Bush's budget does contain some increases, for abstinence education, Pell Grants for college students from low-income families and grants to school districts. The Food and Drug Administration would get a larger-than-average budget increase to send staff overseas to inspect food and drugs imported into the United States.
Foreign aid would grow by 10.3 percent, to $22.7 billion, with big increases for HIV/AIDS programs, anti-drug and -crime programs in Mexico and Latin America, development aid, and security packages mainly for Israel, Egypt, Colombia and Lebanon.
Funding for the State Children's Health Insurance Program, the subject of an intense battle with Democrats last year, would increase by almost $20 billion over the next five years. That still falls short of a bipartisan plan passed twice by Congress.
The budget proposes eliminating the $283 million federal program to help people make their homes more energy efficient and would cut energy aid to poor households by $500 million, a 22 percent drop over this year's spending. Sen. Jeff Bingaman, D-N.M., called scrapping the home weatherization program "completely wrong headed" at a time of high heating costs.
Seven years ago, Bush took over a government predicted to generate $5.6 trillion in surpluses over 10 years. Those estimates were flawed, but there's no question he's leaving his successor a budget in far weaker fiscal shape than he inherited.

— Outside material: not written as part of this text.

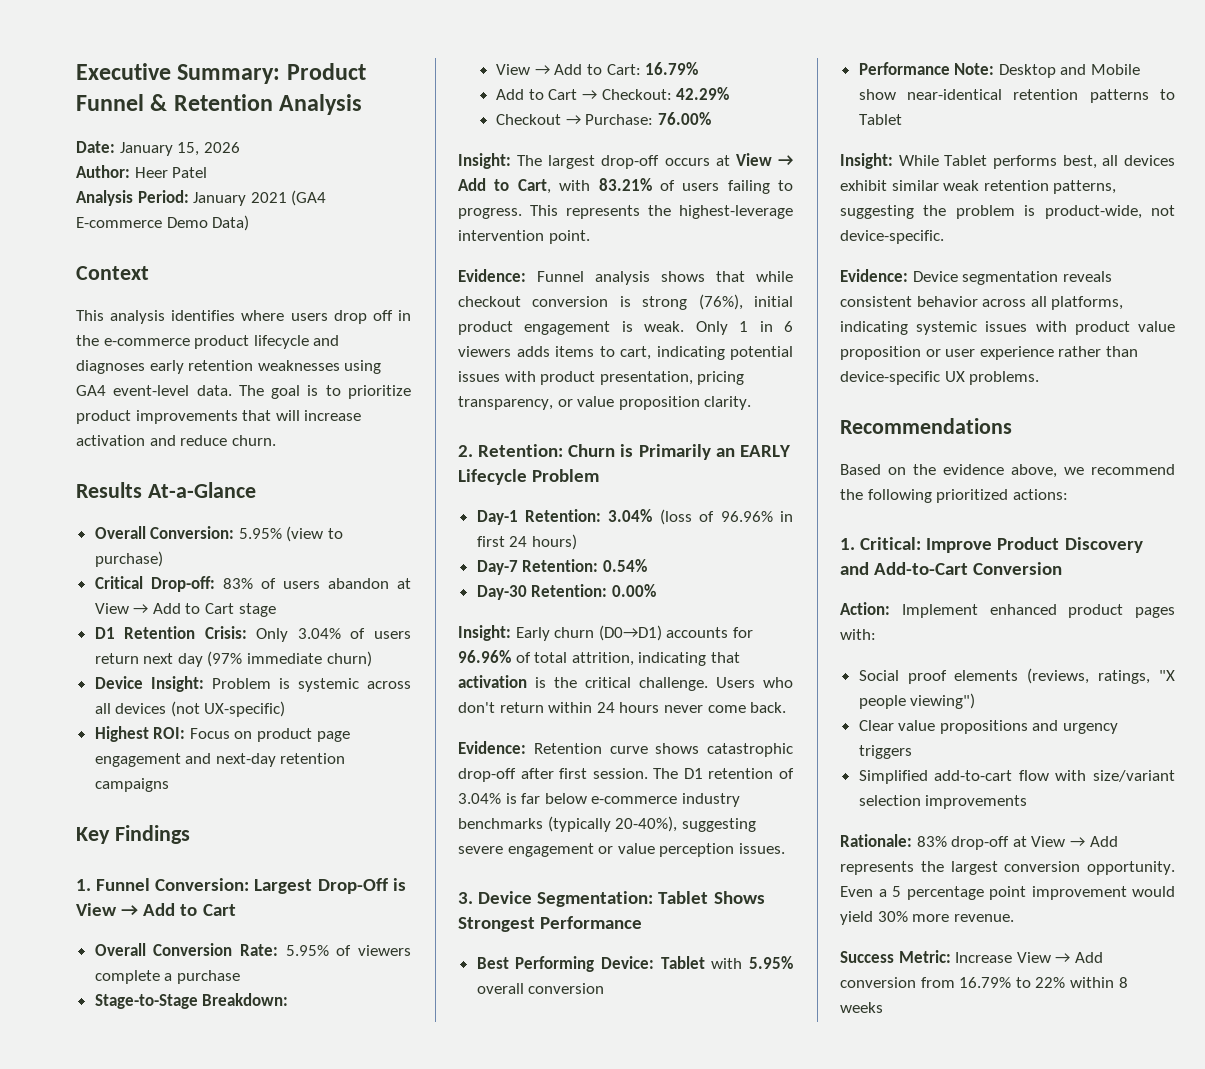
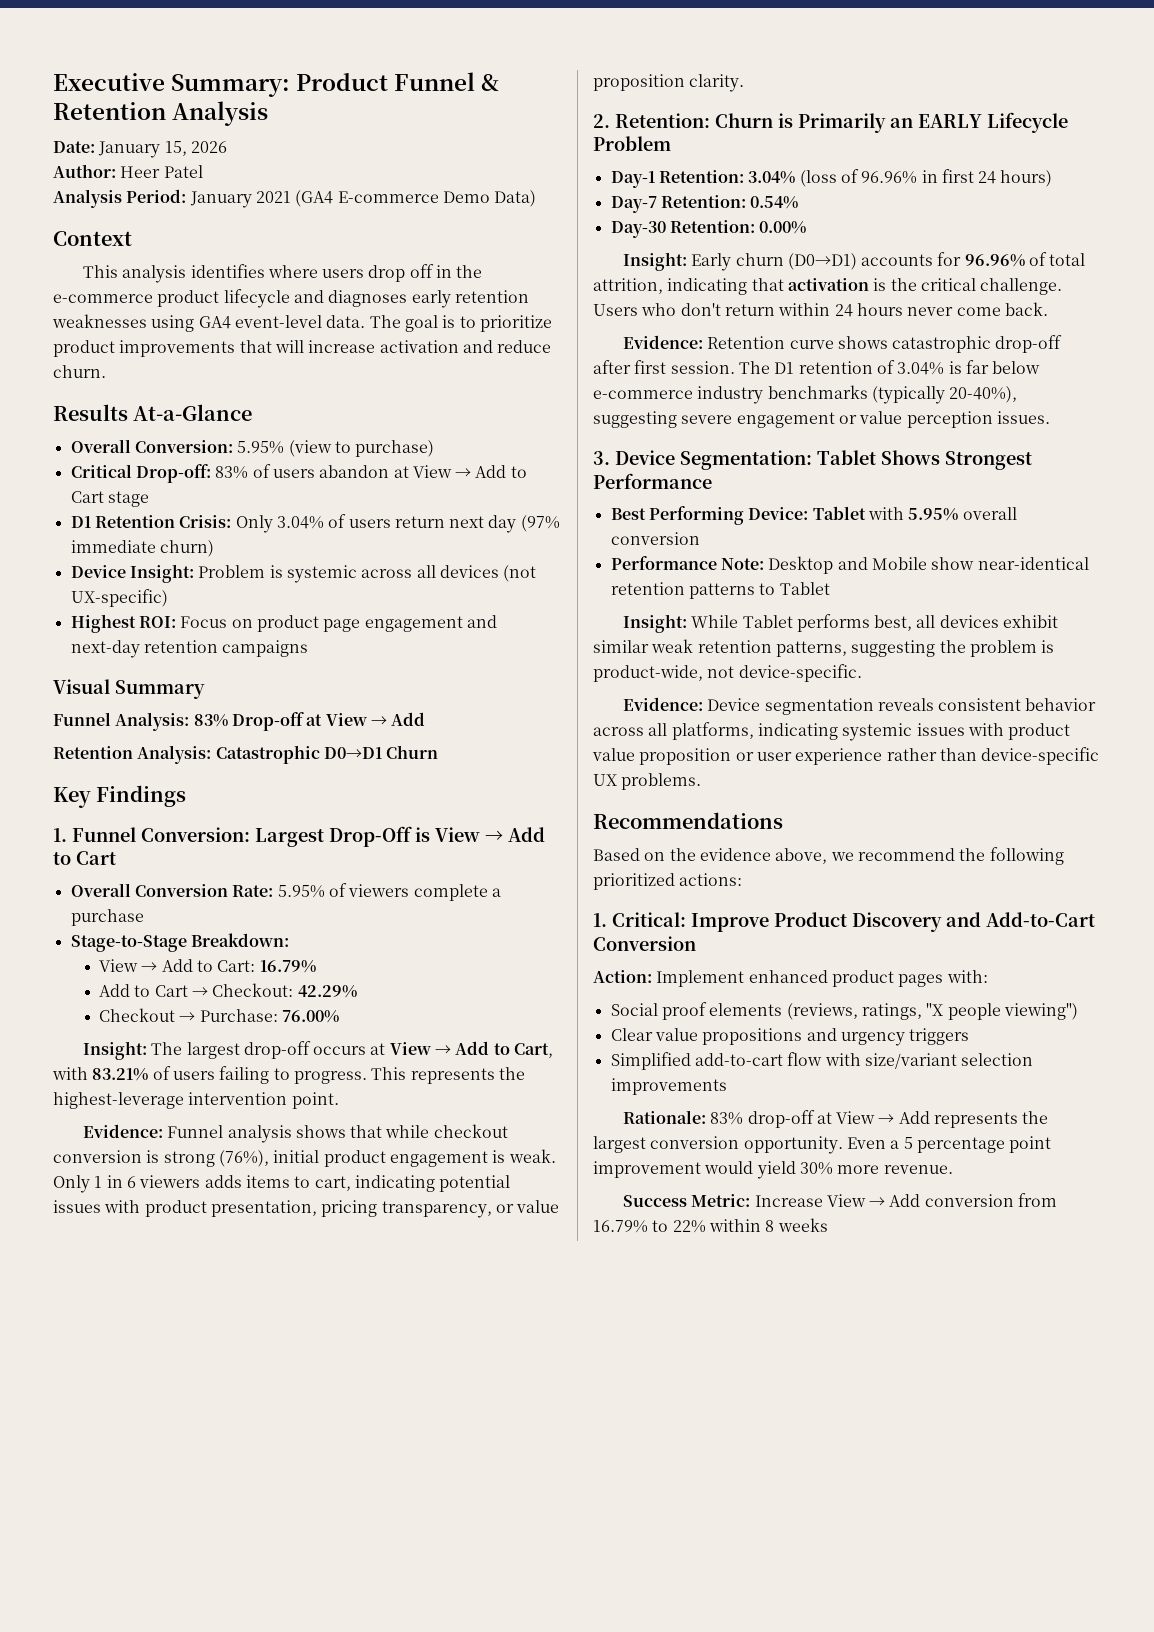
+ Visual Summary
+ Funnel Analysis: 83% Drop-off at View → Add
+ Retention Analysis: Catastrophic D0→D1 Churn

For instance, when he took office the total federal debt held by the public was $3.3 trillion, and some policymakers actually worried that investors might not be able to get their hands on enough federal bonds unless taxes were cut. Now, debt held by the public — including foreign governments — is expected to reach $5.4 trillion this year and $5.9 trillion in 2009, according to Bush's budget submission. Some $2.3 trillion is foreign held.